=== Begin Enclosure ===
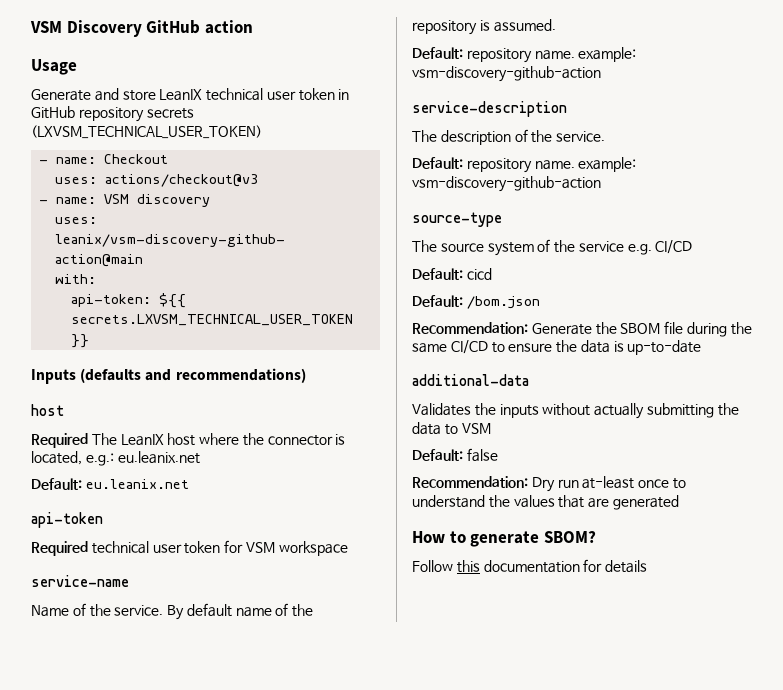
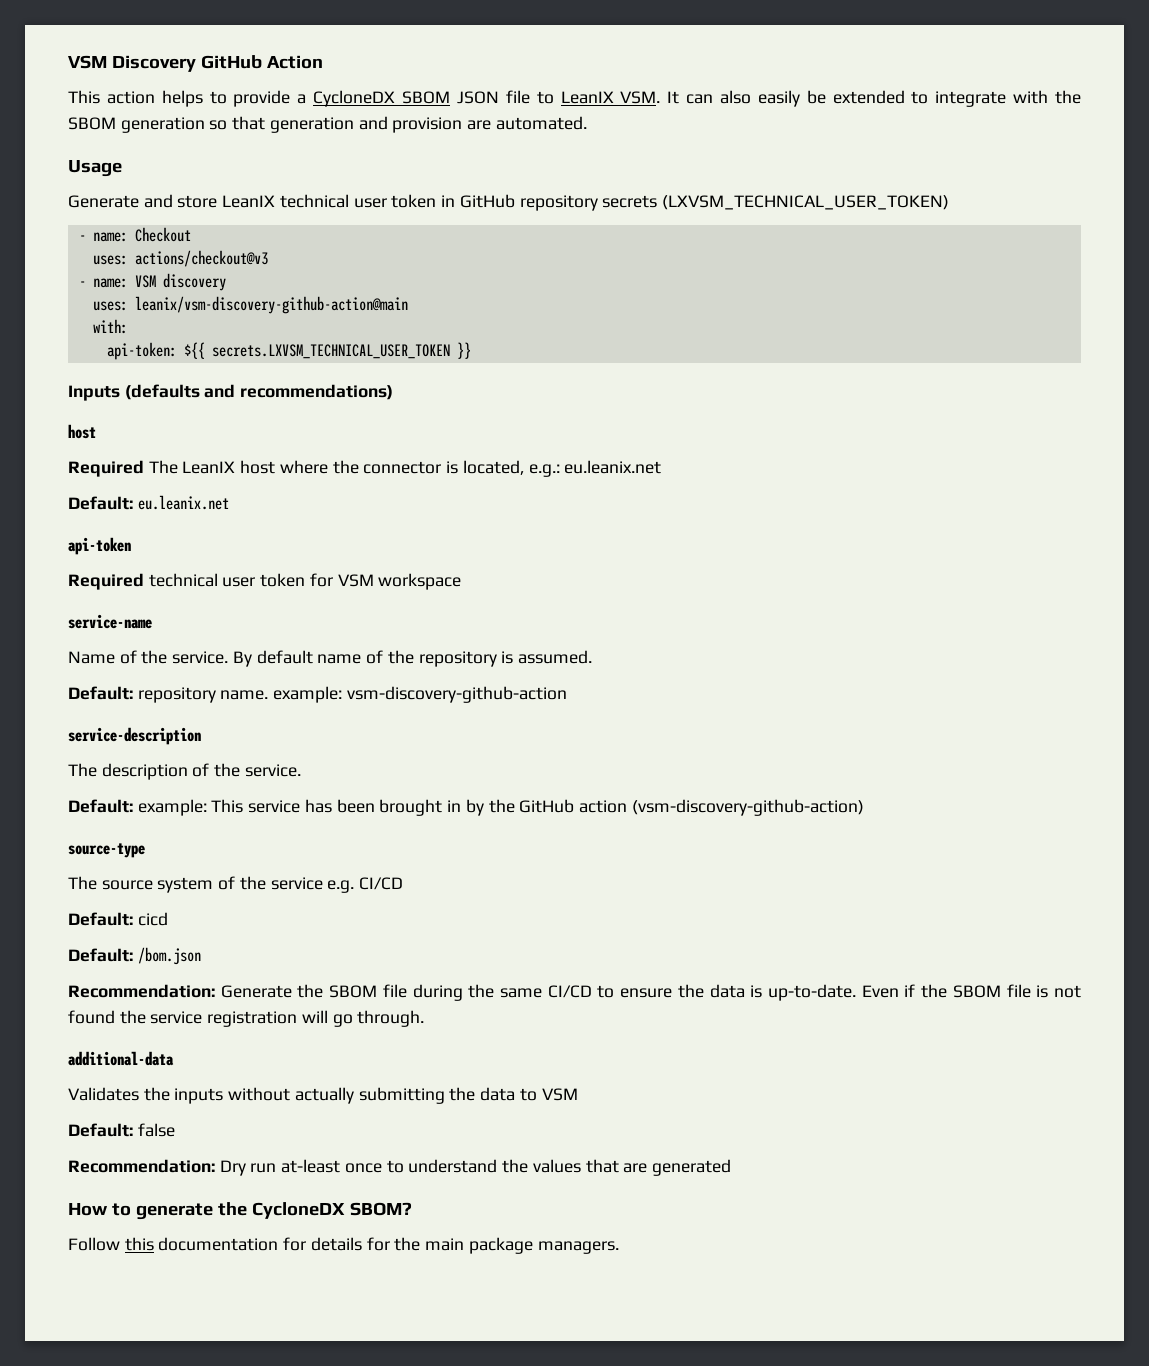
- VSM Discovery GitHub action
+ VSM Discovery GitHub Action
+ This action helps to provide a CycloneDX SBOM JSON file to LeanIX VSM. It can also easily be extended to integrate with the SBOM generation so that generation and provision are automated.
  The description of the service.
- Default: repository name. example: vsm-discovery-github-action
+ Default: example: This service has been brought in by the GitHub action (vsm-discovery-github-action)
- Recommendation: Generate the SBOM file during the same CI/CD to ensure the data is up-to-date
+ Recommendation: Generate the SBOM file during the same CI/CD to ensure the data is up-to-date. Even if the SBOM file is not found the service registration will go through.
- How to generate SBOM?
+ How to generate the CycloneDX SBOM?
- Follow this documentation for details
+ Follow this documentation for details for the main package managers.

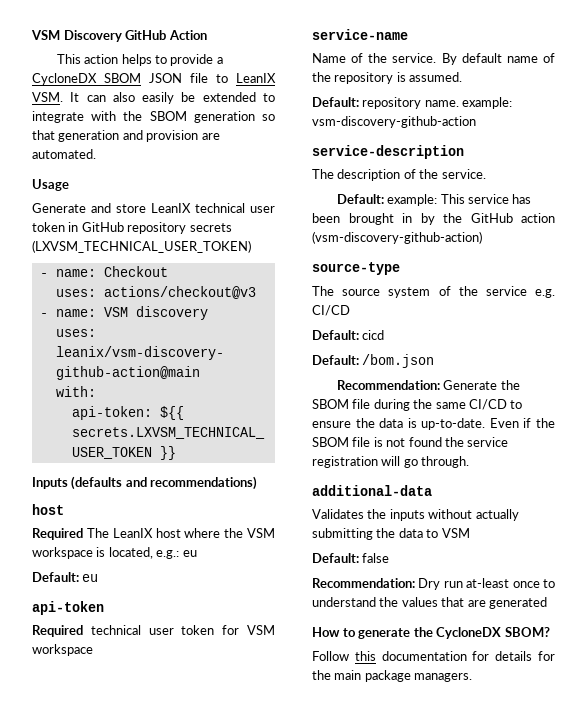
- Required The LeanIX host where the connector is located, e.g.: eu.leanix.net
- Default: eu.leanix.net
+ Required The LeanIX host where the VSM workspace is located, e.g.: eu
+ Default: eu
=== End Enclosure ===
- Your assignment -
Each line in the entries above that includes the string "Default" adds to the count; state that count only.

- Solved problem -
4